Bottom Line: This effect was accompanied by improvement of gut barrier function and by a lower circulating inflammatory marker.Furthermore, AX treatment significantly decreased HF-induced adiposity, body weight gain, serum and hepatic cholesterol accumulation and insulin resistance.We postulate that hypocholesterolemic, anti-inflammatory and anti-obesity effects are related to changes in gut microbiota.

View Article: PubMed Central - PubMed

Affiliation: Metabolism and Nutrition Research Group, Louvain Drug Research Institute, Université catholique de Louvain, Brussels, Belgium.

ABSTRACT

Background: Alterations in the composition of gut microbiota--known as dysbiosis--has been proposed to contribute to the development of obesity, thereby supporting the potential interest of nutrients targeting the gut with beneficial effect for host adiposity.

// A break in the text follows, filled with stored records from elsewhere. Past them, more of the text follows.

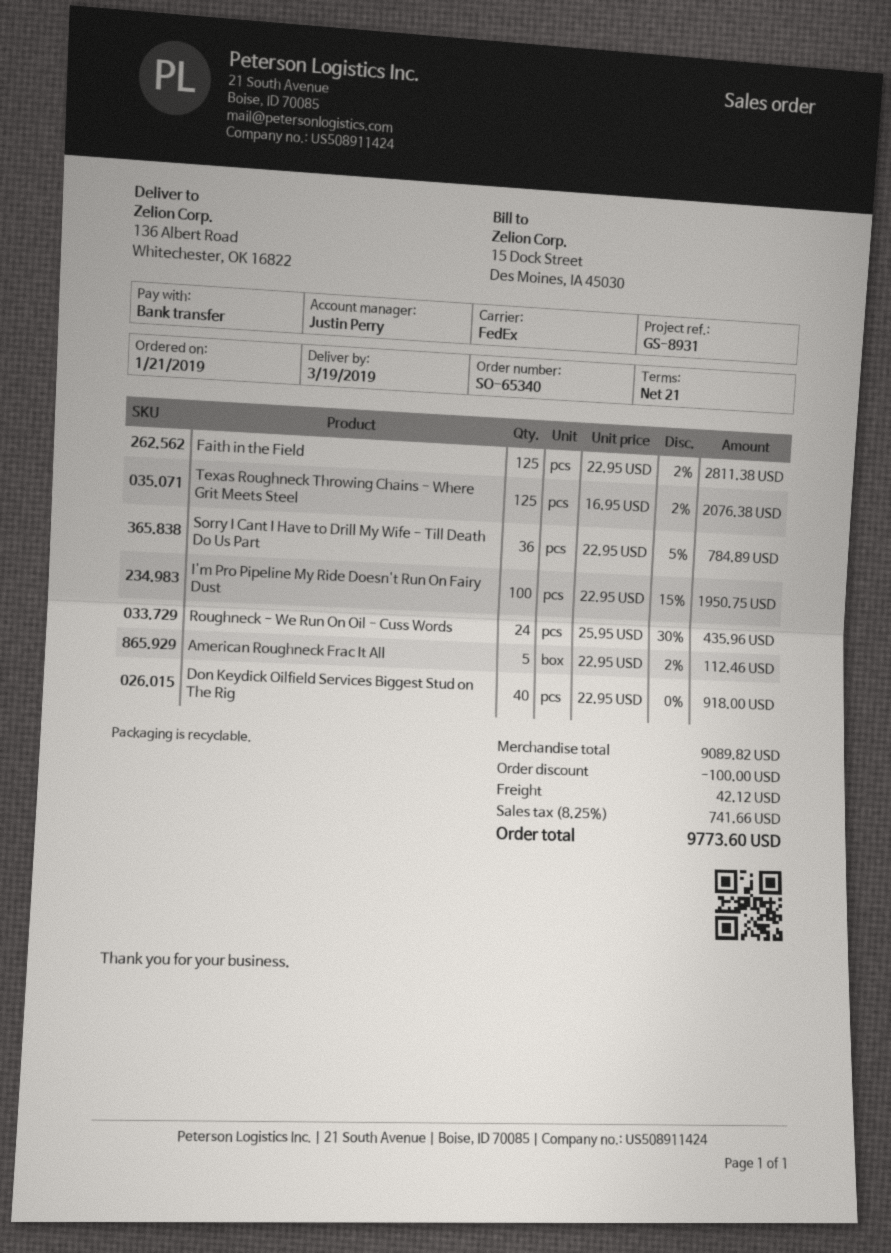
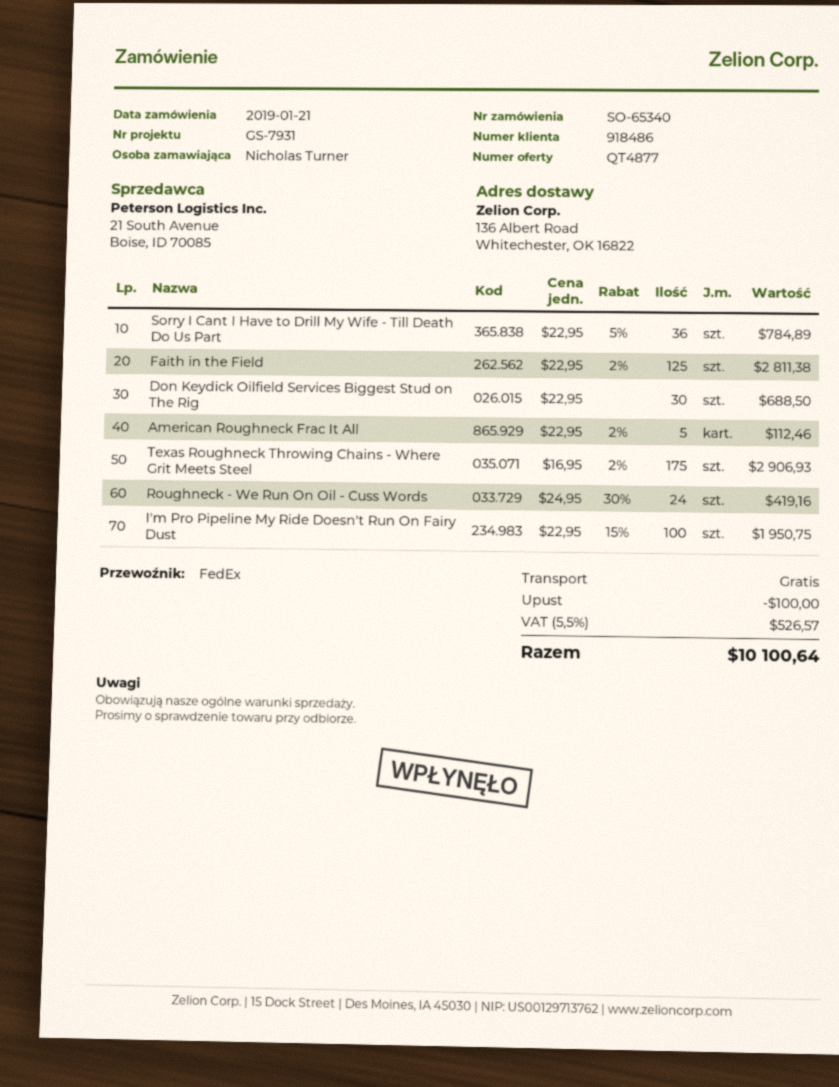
reference: GS-8931 -> GS-7931
Texas Roughneck Throwing Chains - Where Grit Meets Steel: 125 x 16.95 - 2% = 2076.38 -> 175 x 16.95 - 2% = 2906.93
Roughneck - We Run On Oil - Cuss Words: 24 x 25.95 - 30% = 435.96 -> 24 x 24.95 - 30% = 419.16
Don Keydick Oilfield Services Biggest Stud on The Rig: 40 x 22.95 = 918.00 -> 30 x 22.95 = 688.50
shipping: 42.12 -> 0.00
tax: 8.25% = 741.66 -> 5.5% = 526.57
total: 9773.60 -> 10100.64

We test the ability of a specific concentrate of water-extractable high molecular weight arabinoxylans (AX) from wheat to modulate both the gut microbiota and lipid metabolism in high-fat (HF) diet-induced obese mice.

Methodology/principal findings: Mice were fed either a control diet (CT) or a HF diet, or a HF diet supplemented with AX (10% w/w) during 4 weeks. AX supplementation restored the number of bacteria that were decreased upon HF feeding, i.e. Bacteroides-Prevotella spp. and Roseburia spp. Importantly, AX treatment markedly increased caecal bifidobacteria content, in particular Bifidobacterium animalis lactis. This effect was accompanied by improvement of gut barrier function and by a lower circulating inflammatory marker. Interestingly, rumenic acid (C18:2 c9,t11) was increased in white adipose tissue due to AX treatment, suggesting the influence of gut bacterial metabolism on host tissue. In parallel, AX treatment decreased adipocyte size and HF diet-induced expression of genes mediating differentiation, fatty acid uptake, fatty acid oxidation and inflammation, and decreased a key lipogenic enzyme activity in the subcutaneous adipose tissue. Furthermore, AX treatment significantly decreased HF-induced adiposity, body weight gain, serum and hepatic cholesterol accumulation and insulin resistance. Correlation analysis reveals that Roseburia spp. and Bacteroides/Prevotella levels inversely correlate with these host metabolic parameters.

Conclusions/significance: Supplementation of a concentrate of water-extractable high molecular weight AX in the diet counteracted HF-induced gut dysbiosis together with an improvement of obesity and lipid-lowering effects. We postulate that hypocholesterolemic, anti-inflammatory and anti-obesity effects are related to changes in gut microbiota. These data support a role for wheat AX as interesting nutrients with prebiotic properties related to obesity prevention.